In general, those who control a nation’s money supply may be the ones to implement quantitative easing. In the United States, this is the Federal Reserve. In some nations, it may be a central bank, which may be controlled by the ruling political party or may be a fairly independent entity as Bank of Japan, Deutsche Bundesbank, or Bank of England.

The Central European Bank manages the money supply for 19 member countries, and has now played a significant role in European monetary policy since the widespread adoption of the Euro. Each financial body must decide whether to legislate quantitatively based on the impact it is likely to have on those using currency.

What Is Quantitative Relief Intended For?

The stated intention of quantitative easing is to stimulate economic activity through increased access to borrowing, particularly at times when economic activity has slowed down or has shown warning signs of slowing. The rationale is that more money in the hands of the public – business owners, investors, consumers – will lead to growth and spending.

This may generally be the case. Those who have money to spend in worthwhile ways, or simply to burn, may tend to do so. And when this is the case, the goal of quantitative easing is achieved.

Criticism of Quantitative Relief

The main criticism of quantitative easing is that while it may stimulate investment, growth and spending in the short term, such policies have a very real long-term cost of inflation.

Fractional reserve banking allows banks to borrow money without withdrawing that money from their asset ledgers.

via GIPHY

This is having a remarkable growth impact on a nation’s money supply from an accounting perspective. Because quantitative easing injects the money directly into the money supply a facilitates borrowing, it tends to have a significant growth impact.

Anytime you grow a money supply, inflation happens.
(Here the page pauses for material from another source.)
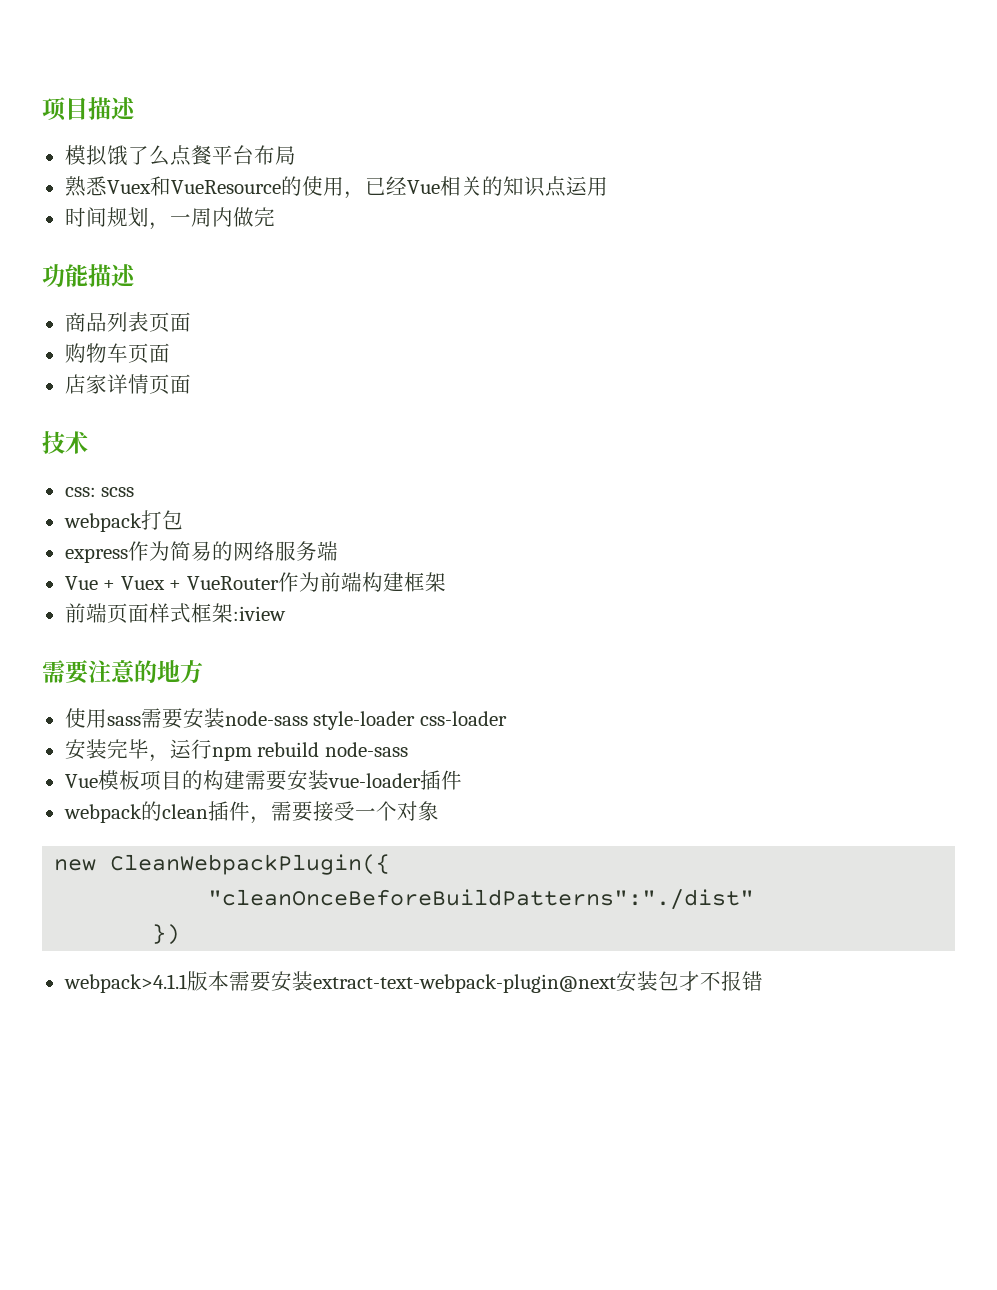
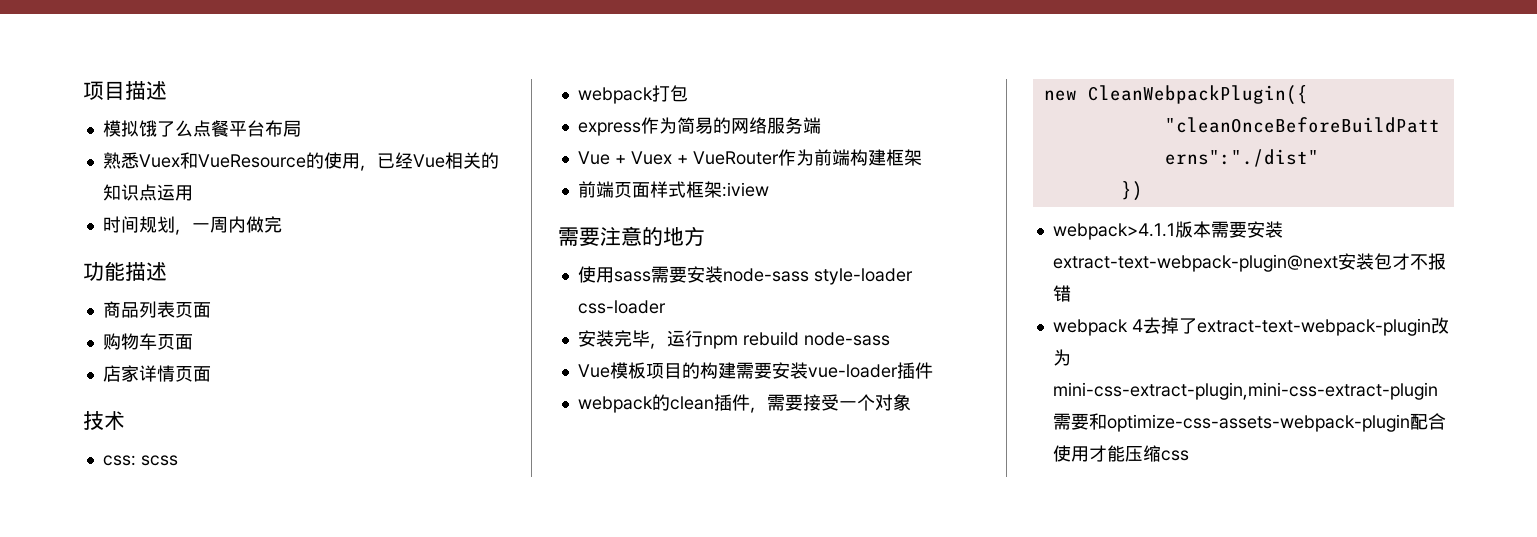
+ webpack 4去掉了extract-text-webpack-plugin改为mini-css-extract-plugin,mini-css-extract-plugin需要和optimize-css-assets-webpack-plugin配合使用才能压缩css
Generally speaking, having more of something (including dollars) reduces the scarcity of that thing, as long as demand does not increase along with supply. As a result, every single unit of that thing will become less valuable. This is the core principle of inflation, and shows why increasing the currency supply reduces the value of each individual currency unit.

Because quantitative easing increases the money supply by its exact principle, the most valid criticism of QE is that it trades a short-term impetus for long-term currency devaluation – a trade that many argue is not worth the effort. After all, there is no guarantee that the stimulus will even work in the short term, while there is a guarantee that QE will nevertheless contribute to inflation.

The University of Pennsylvania Wharton School explains that specific policies related to QE in recent history have had ill effects as well as inflation. For example, the Fed’s stimulus policies following the 2008 financial crisis ultimately reduced direct business investment by banks, making the 2008 quantitative easing a failure.

Quantitative relaxation can be like injecting steroids into a normal course of inflation, with no guaranteed benefit to counteract this disadvantage.

The Case For Shortage Through Cryptocurrency

The buying power of the dollar has plummeted over the last century and more, and continued pumping of fiat money into supply (the main mechanism of quantitative easing) has accelerated this decline. The guarantee of scarcity once provided by the Gold Standard is a distant memory.

Those looking to return to truly rare value stores may consider cryptocurrency, and may have already invested similar to Bitcoin. Unlike the dollar or the Euro, cryptocurrency is stable, with the supply of Bitcoin set at 21 million. While there has been a debate about whether the supply of Bitcoin and other cryptos should eventually increase, the kind of exponential growth that has overtaken the value of the dollar is unlikely.

Scarcity is a central tenet of the value of cryptocurrency, a fact not lost on those who benefit from it.